__Exercise objective__
From the first line to the last, restate every record word for word, leaving out the pictures.

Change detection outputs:
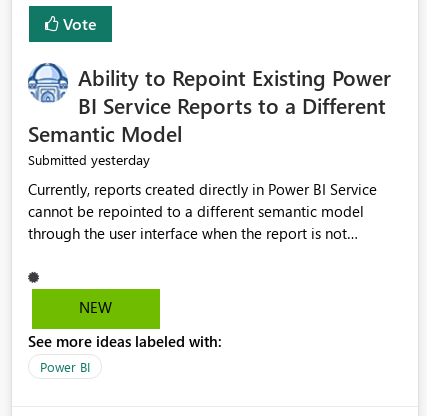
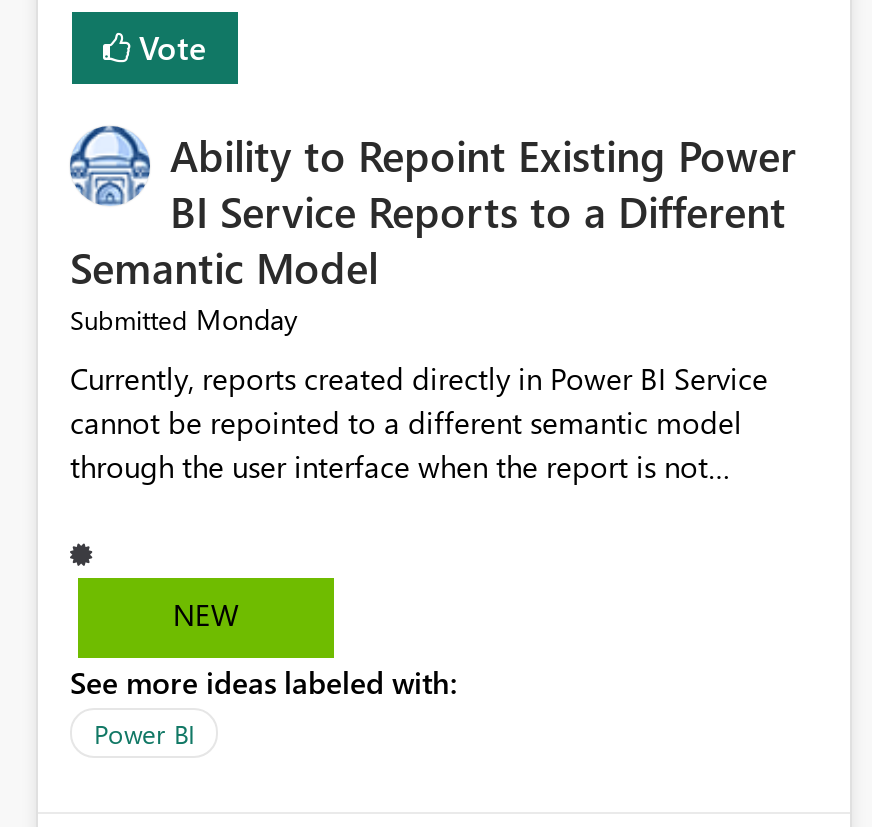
- Submitted yesterday
+ Submitted Monday
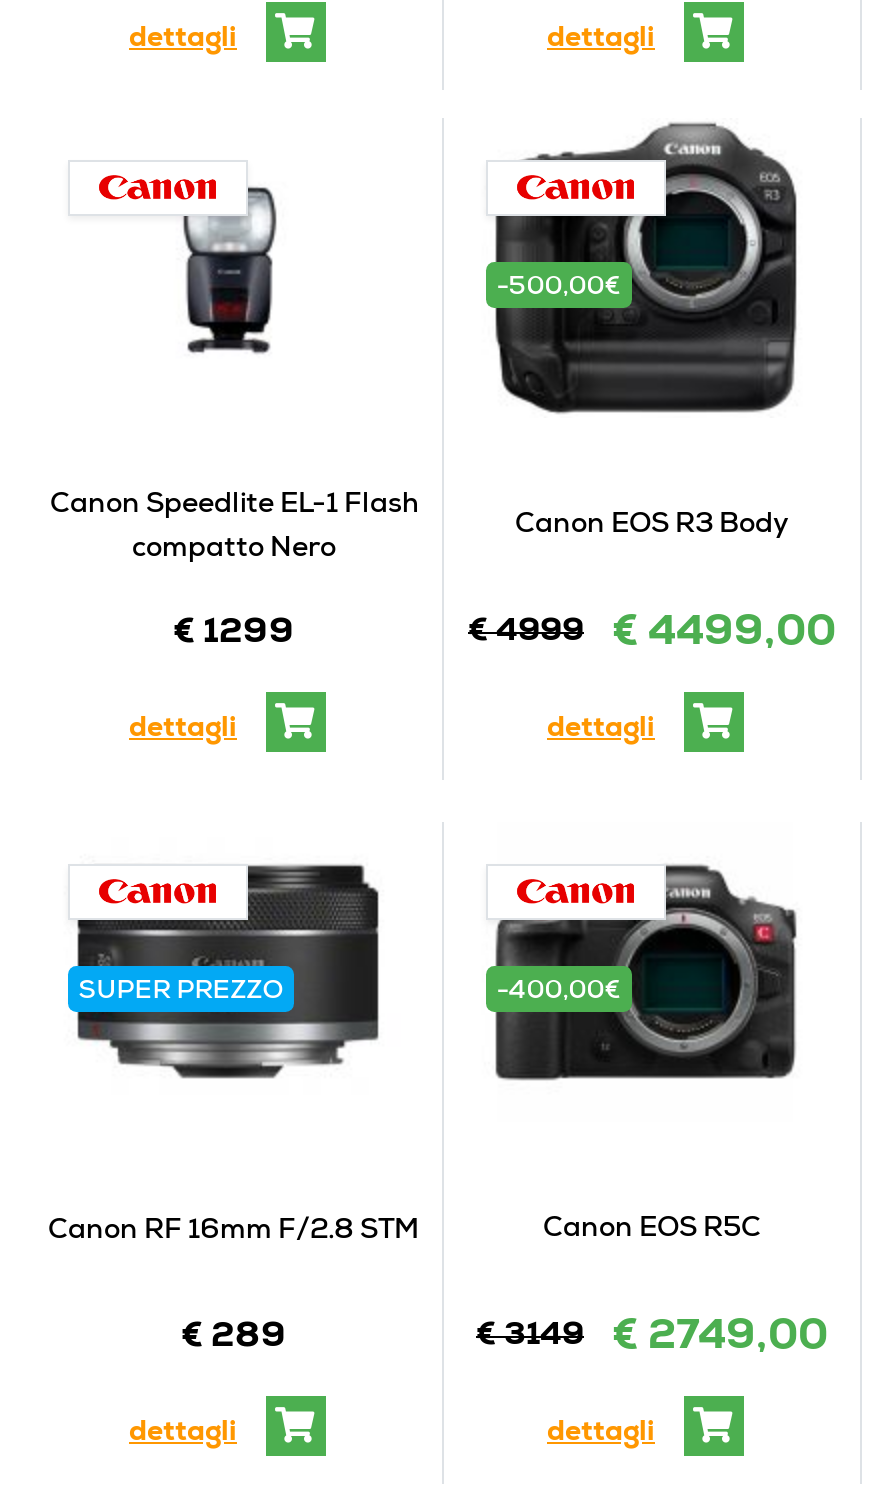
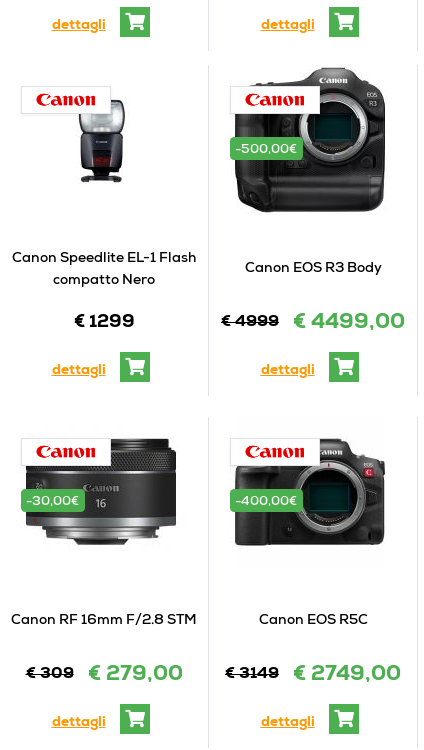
- SUPER PREZZO
+ -30,00€

- € 289
+ € 309
+ € 279,00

__Written reply__
- Submitted yesterday
+ Submitted Monday
- SUPER PREZZO
+ -30,00€

- € 289
+ € 309
+ € 279,00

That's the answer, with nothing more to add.